Quando enfim a triste noite chegou... eu não dormi, ela estava na UTI de um excelente hospital e eu durante a noite toda vi pequenas luzes pelo meu quarto que piscavam infinitamente e um vento forte soprava sobre minha janela.

 

O mais estranho é que senti uma enorme paz... e tive a certeza que ela viveria.
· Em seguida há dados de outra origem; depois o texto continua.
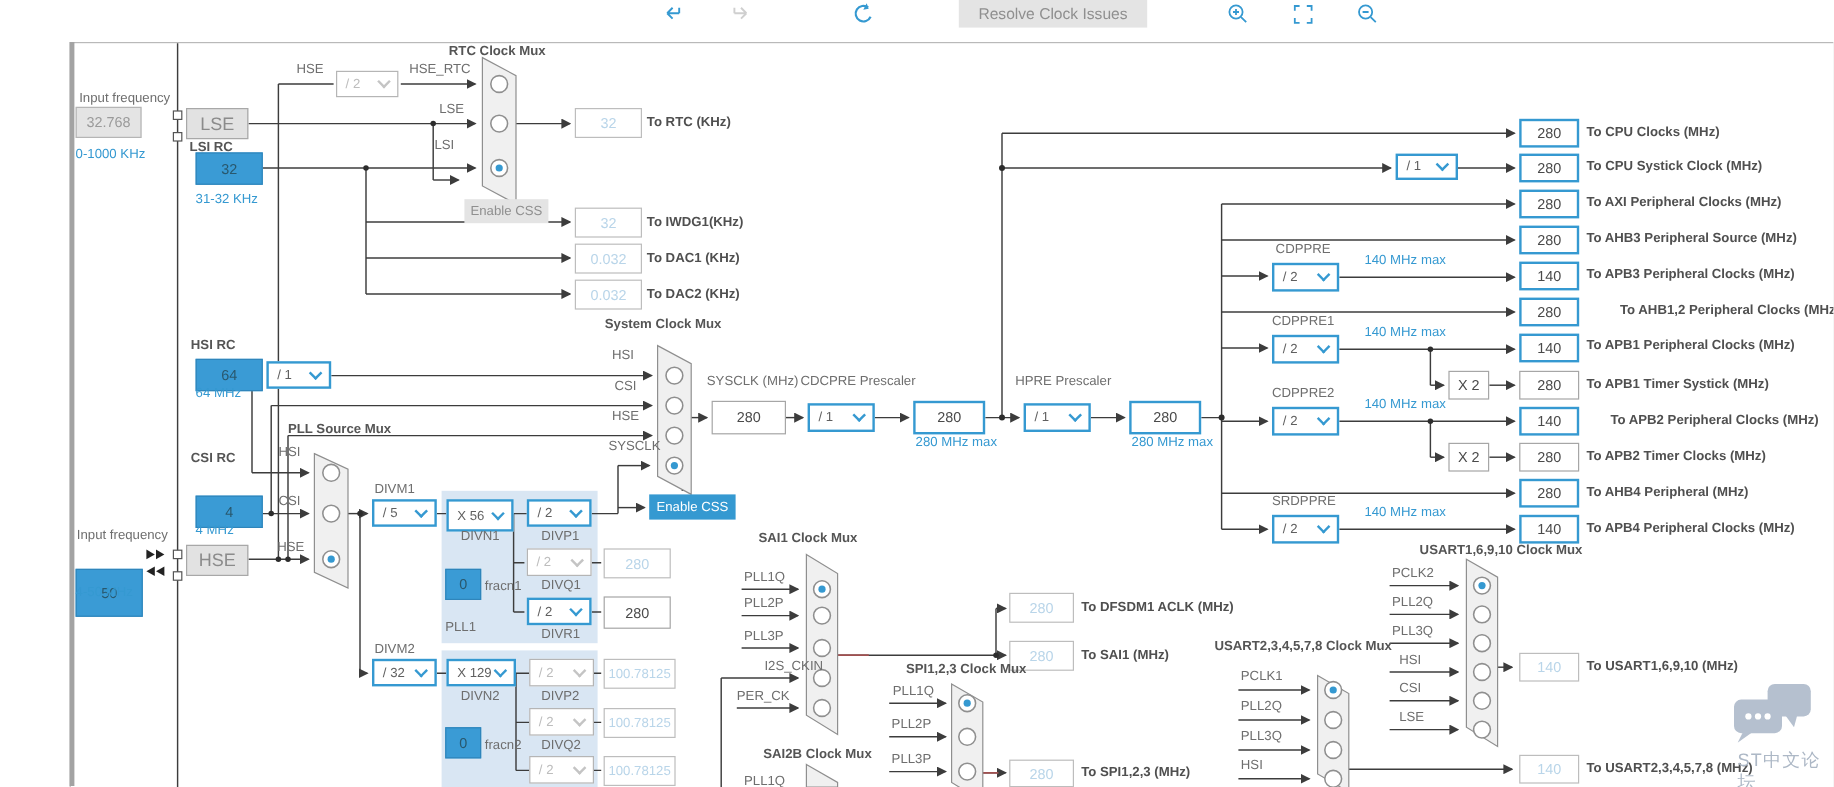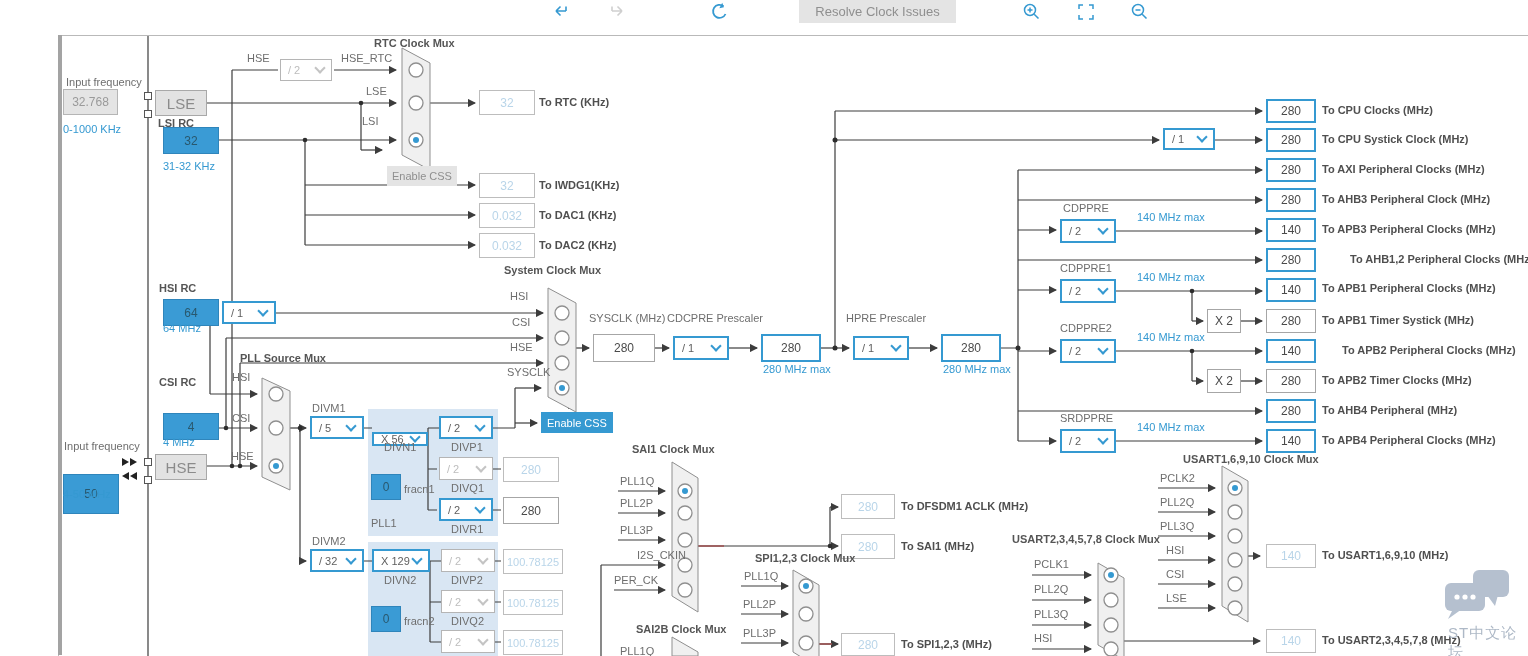--- a/index.html
+++ b/index.html
@@ -427,7 +427,7 @@
   <div class="vbox vb-blue" style="left:1266px;top:158px;width:50px;height:24px">280</div>
   <div class="olbl" style="left:1322px;top:163px">To AXI Peripheral Clocks (MHz)</div>
   <div class="vbox vb-blue" style="left:1266px;top:188px;width:50px;height:24px">280</div>
-  <div class="olbl" style="left:1322px;top:193px">To AHB3 Peripheral Clock (MHz)</div>
+  <div class="olbl" style="left:1322px;top:193px">To AHB3 Peripheral Source (MHz)</div>
   <div class="vbox vb-blue" style="left:1266px;top:218px;width:50px;height:24px">140</div>
   <div class="olbl" style="left:1322px;top:223px">To APB3 Peripheral Clocks (MHz)</div>
   <div class="vbox vb-blue" style="left:1266px;top:248px;width:50px;height:24px">280</div>

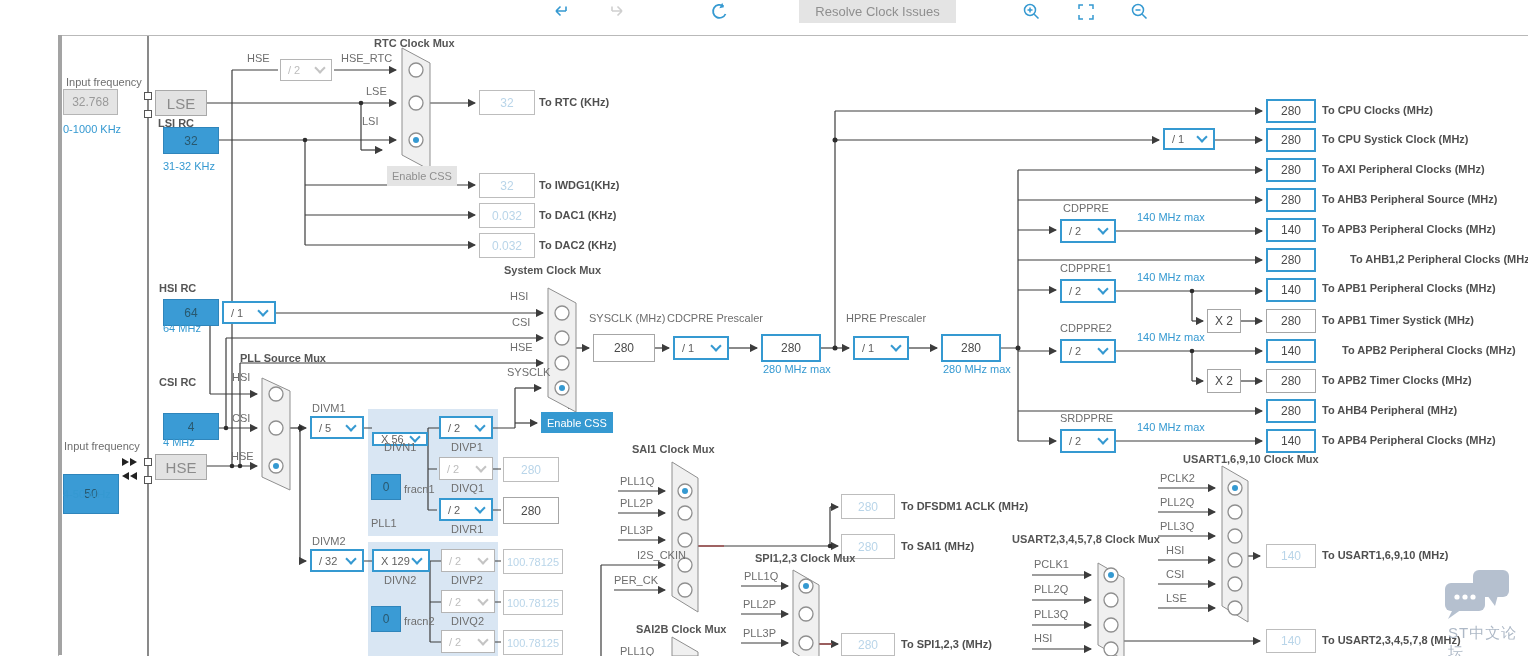--- a/index.html
+++ b/index.html
@@ -308,7 +308,7 @@
       <span>/ 5</span>
       <span class="chev"></span>
     </div>
-  <div class="dd dd-blue" style="left:372px;top:432px;width:56px;height:14px">
+  <div class="dd dd-blue" style="left:372px;top:416px;width:56px;height:27px">
       <span>X 56</span>
       <span class="chev"></span>
     </div>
Pela primeira vez em toda a minha existência, eu confiei incondicionalmente em Deus que ela viveria.

 

Ao amanhecer, meu irmão deu-me a notícia que ela já estava no cemitério para ser velada.

 

Troquei de roupa, não disse sequer uma única palavra e fui ao encontro dela.

 

Ao me deparar com “a minha própria vida”, “o meu tudo” dentro de um caixão... com a expressão de quem sofria tanto ou até mais do que eu.

 

Exatamente naquele momento... eu sabia que havia morrido e que era para sempre!!! (como realmente foi).

 

Debrucei-me sobre ela e ali fiquei durante 8 horas seguidas, conversando baixinho e dizendo que com ela iria toda a felicidade que um dia eu tive e que algum dia ainda poderia ter.

 

Que a partir daquele momento minha alma iria com ela e não importava o que os outros dissessem ao meu redor, ou o que pensassem e muito menos o que seria dali para frente, porque para mim não havia mais futuro algum.

 

No momento do sepultamento, embora muitos tentassem me impedir eu fui e disse que iria até o final...

 

No momento em que seu corpo desceu à terra e foi enterrada, eu disse e sabia que eu estava sendo enterrada juntamente com ela (como realmente fui).

 

Fechei todas as minhas bíblias, tudo que se referisse a Deus, fechei minhas portas, janelas, campainha, impedi que as pessoas falassem comigo e tranquei meu coração para o mundo.

 

Lembro-me de uma frase de meu irmão:

 

“Quando éramos crianças sempre nos disseram que o mundo acabaria no ano 2000, pois é, ele acabou para nós”.

 

Desafiei a Deus, ao Universo, a vida e tudo o que passasse pela minha frente ou pela minha mente...

 

Verbalizei em voz alta e de todo meu coração:

 

“A partir de hoje, assim como eu morri para você Deus, você também morreu para mim”.

 

Me negava a olhar para o céu e não ouvia, admitia ou aceitava quem falasse para mim no nome de Deus... a dor era profunda e a revolta maior ainda.

 

Pensava eu... “para você ela era somente um “caquinho” de gente (velha e doente), para mim, ela era minha vida”. Se você estivesse em meu lugar, saberia o que eu estou sentindo, entenderia o que realmente é um amor profundo e infinito, entenderia que nem o pior ser humano desta terra mereceria passar por tanta dor.

 

Eu o desafiei, exigi, mandei, ameacei e não o deixei em paz enquanto eu não tivesse todas as respostas que me consumiam a alma a cada minuto da minha miserável existência.

 

Me lembro, um dia ter visto jogado na rua um pedaço de isopor e eu senti uma profunda inveja dele... daria tudo para ser o que ele era, apenas um isopor sem dor, sem amor, sem nada... porque na realidade eu queria ser ABSOLUTAMENTE NADA. Amaldiçoei o dia em que nasci, a terra, o universo, Deus e tudo que havia.

 

Até que Deus finalmente me deu todas as respostas, uma a uma, não se importou e nem deu atenção as minhas ofensas, desamores, blasfêmeas, simplesmente me respondeu com a suavidade de um pai que entendia meu coração muito além de mim.

 

Nove anos se passaram, e de todas as respostas que recebi e toda a verdade que descobri, me fez entender que a morte foi a minha maior e melhor conselheira, se não houvesse ocorrido, eu jamais teria todas as respostas.

 

Hoje, realmente sei que fui enterrada juntamente com a minha mãe, pois nasceu um novo ser, uma nova alma, um novo entendimento, um coração mais sábio e com mais amor (o amor incondicional), e principalmente para que novas almas nasçam, muitas vezes as velhas precisam morrer.

 

Em todos os grandes trabalhos que realizo ou as conquista que tenho na vida, sempre em minhas dedicatórias vai sempre escrito.

 

Este trabalho, como tudo de maior e melhor que fiz em minha vida, dedico à minha mãe Dirce (in memorian), que foi, é, e sempre será a razão de todas as minhas lutas e, principalmente, de minhas vitórias.

“Aprendi a fazer da morte uma grande conselheira”  (a autora).